#### ACTIVITY:
Exactly the lines from the line with "[89,221,118,235] app -> (89, 456) none" through the final line of the records below, both ends included, are to be set down. Do not include pictures.

Change listing data:
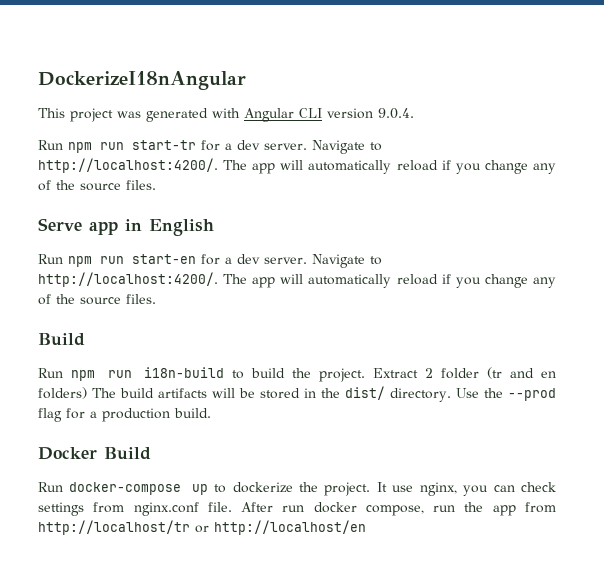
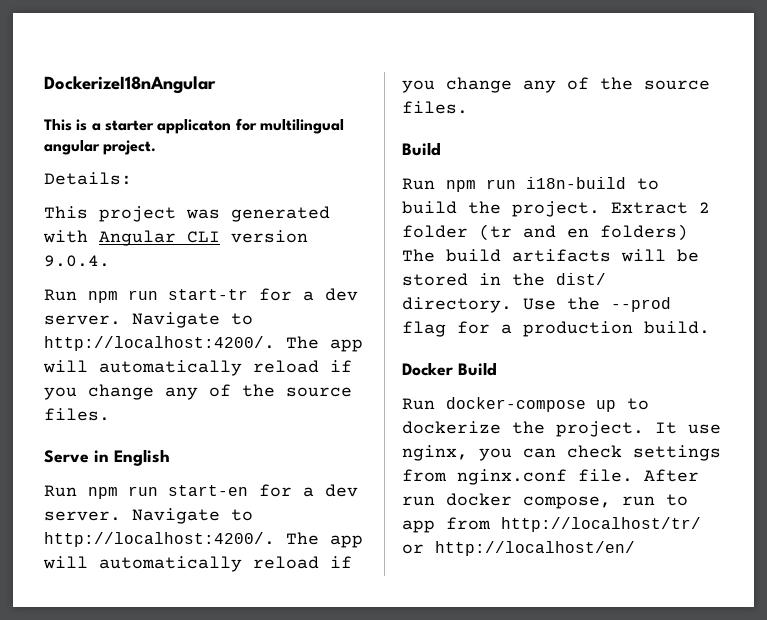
(246, 80) none -> [44,118,344,134] [44,140,157,155] [44,172,132,185] // This is a starter applicaton for multilingual angular project. // Details:
[89,221,118,235] app -> (89, 456) none
[464,502,484,512] the -> [666,494,688,506] to
[38,520,366,535] http://localhost/tr or http://localhost/en -> [501,517,701,532] [402,541,635,556] http://localhost/tr/ or http://localhost/en/

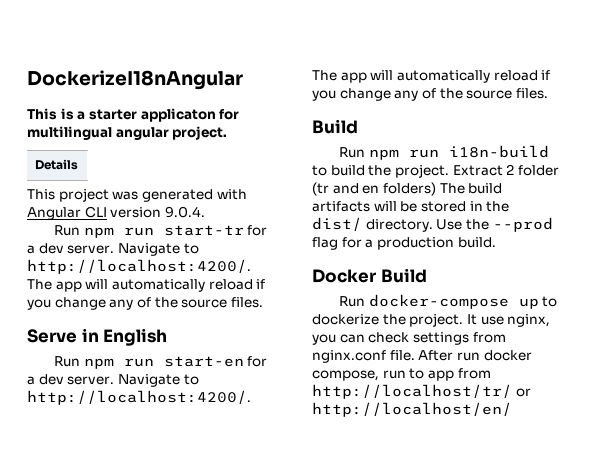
[44,172,132,185] // Details: -> [35,159,79,170] // Details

#### SOLUTION FOR THIS TASK:
[89,221,118,235] app -> (89, 456) none
[464,502,484,512] the -> [666,494,688,506] to
[38,520,366,535] http://localhost/tr or http://localhost/en -> [501,517,701,532] [402,541,635,556] http://localhost/tr/ or http://localhost/en/

[44,172,132,185] // Details: -> [35,159,79,170] // Details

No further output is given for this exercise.